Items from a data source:
-------

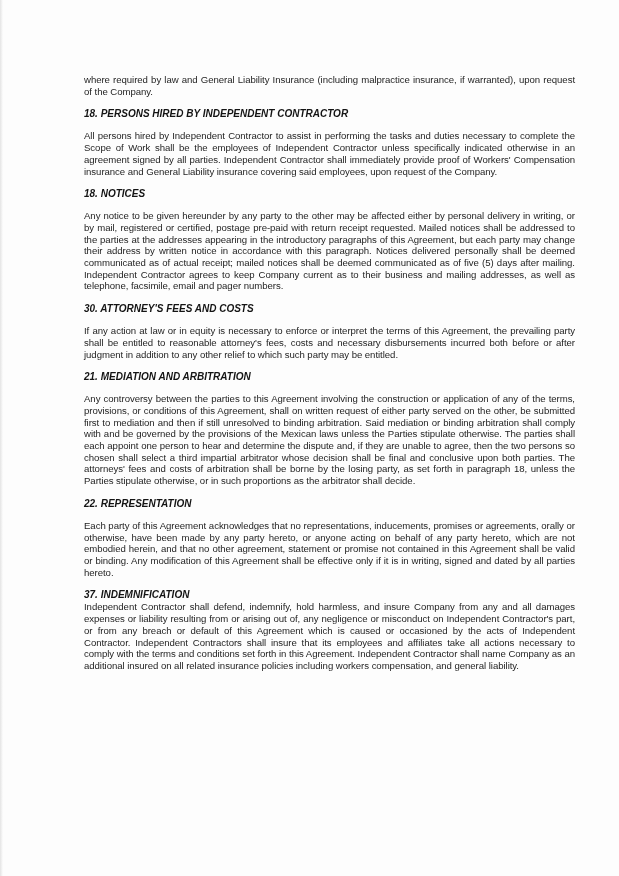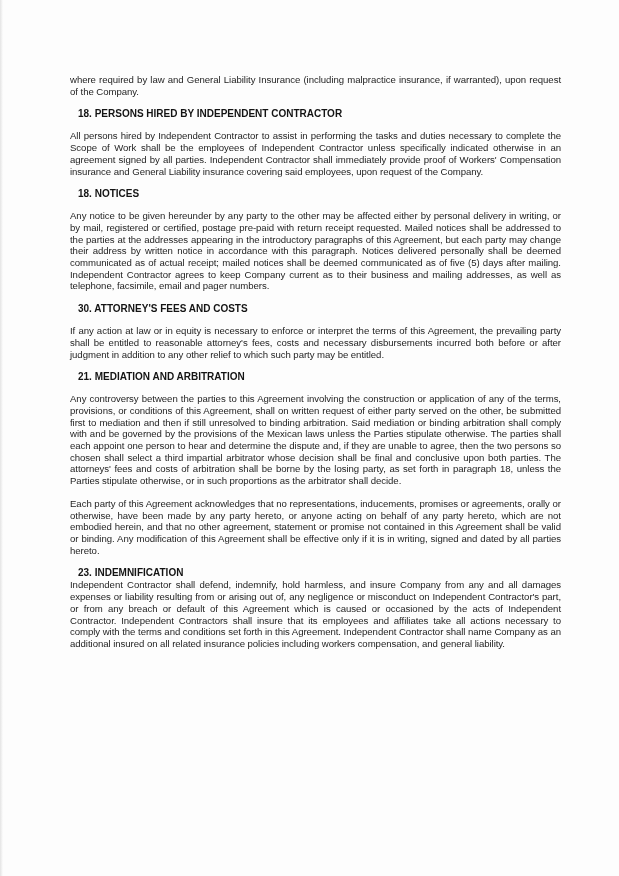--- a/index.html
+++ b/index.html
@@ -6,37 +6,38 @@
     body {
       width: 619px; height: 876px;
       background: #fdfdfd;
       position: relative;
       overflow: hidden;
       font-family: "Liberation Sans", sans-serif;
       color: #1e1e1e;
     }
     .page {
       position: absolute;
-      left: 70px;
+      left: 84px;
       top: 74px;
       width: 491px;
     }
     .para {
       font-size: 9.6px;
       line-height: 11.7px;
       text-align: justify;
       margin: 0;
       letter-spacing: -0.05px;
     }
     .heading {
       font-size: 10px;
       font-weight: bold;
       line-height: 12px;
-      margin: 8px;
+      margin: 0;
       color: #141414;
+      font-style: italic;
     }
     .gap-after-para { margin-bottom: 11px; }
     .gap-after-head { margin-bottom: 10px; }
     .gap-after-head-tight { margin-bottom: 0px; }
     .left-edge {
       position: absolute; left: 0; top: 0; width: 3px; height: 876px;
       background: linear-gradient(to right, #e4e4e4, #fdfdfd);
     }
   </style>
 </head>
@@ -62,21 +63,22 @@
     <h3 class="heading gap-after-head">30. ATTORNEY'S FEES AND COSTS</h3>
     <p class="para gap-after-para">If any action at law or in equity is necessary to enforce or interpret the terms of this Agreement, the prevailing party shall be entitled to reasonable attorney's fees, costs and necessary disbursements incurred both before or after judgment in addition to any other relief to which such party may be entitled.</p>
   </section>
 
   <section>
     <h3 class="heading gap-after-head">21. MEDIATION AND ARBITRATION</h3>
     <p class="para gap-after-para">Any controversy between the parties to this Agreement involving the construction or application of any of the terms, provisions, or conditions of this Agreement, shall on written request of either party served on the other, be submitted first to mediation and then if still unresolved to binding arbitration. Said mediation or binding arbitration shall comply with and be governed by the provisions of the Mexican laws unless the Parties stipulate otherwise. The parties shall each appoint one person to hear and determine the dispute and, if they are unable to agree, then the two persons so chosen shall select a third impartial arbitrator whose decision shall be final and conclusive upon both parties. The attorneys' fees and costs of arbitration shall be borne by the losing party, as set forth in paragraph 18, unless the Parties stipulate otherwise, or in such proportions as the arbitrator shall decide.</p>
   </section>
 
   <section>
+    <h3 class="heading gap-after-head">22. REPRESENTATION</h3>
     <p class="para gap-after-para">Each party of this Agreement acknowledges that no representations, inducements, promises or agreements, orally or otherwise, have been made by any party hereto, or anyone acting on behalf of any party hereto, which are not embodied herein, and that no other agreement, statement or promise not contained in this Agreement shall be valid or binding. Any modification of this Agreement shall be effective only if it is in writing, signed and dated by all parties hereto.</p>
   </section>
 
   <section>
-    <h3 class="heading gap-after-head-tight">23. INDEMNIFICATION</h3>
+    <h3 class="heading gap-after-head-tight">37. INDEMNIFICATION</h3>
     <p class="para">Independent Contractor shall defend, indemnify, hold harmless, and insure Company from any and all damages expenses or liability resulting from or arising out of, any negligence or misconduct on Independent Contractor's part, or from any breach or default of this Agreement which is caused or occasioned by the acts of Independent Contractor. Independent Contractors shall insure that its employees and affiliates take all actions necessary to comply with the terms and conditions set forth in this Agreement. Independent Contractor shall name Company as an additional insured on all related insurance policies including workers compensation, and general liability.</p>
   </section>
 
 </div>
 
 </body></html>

-------

# WORK TO BE COMPLETED
Repeat, exactly and in full, each line from the start of the data to the line that contains "FEES AND COSTS</h3>". Pictures do not go in.

# RESPONSE TO THIS EXERCISE
--- a/index.html
+++ b/index.html
@@ -6,37 +6,38 @@
     body {
       width: 619px; height: 876px;
       background: #fdfdfd;
       position: relative;
       overflow: hidden;
       font-family: "Liberation Sans", sans-serif;
       color: #1e1e1e;
     }
     .page {
       position: absolute;
-      left: 70px;
+      left: 84px;
       top: 74px;
       width: 491px;
     }
     .para {
       font-size: 9.6px;
       line-height: 11.7px;
       text-align: justify;
       margin: 0;
       letter-spacing: -0.05px;
     }
     .heading {
       font-size: 10px;
       font-weight: bold;
       line-height: 12px;
-      margin: 8px;
+      margin: 0;
       color: #141414;
+      font-style: italic;
     }
     .gap-after-para { margin-bottom: 11px; }
     .gap-after-head { margin-bottom: 10px; }
     .gap-after-head-tight { margin-bottom: 0px; }
     .left-edge {
       position: absolute; left: 0; top: 0; width: 3px; height: 876px;
       background: linear-gradient(to right, #e4e4e4, #fdfdfd);
     }
   </style>
 </head>
@@ -62,21 +63,22 @@
     <h3 class="heading gap-after-head">30. ATTORNEY'S FEES AND COSTS</h3>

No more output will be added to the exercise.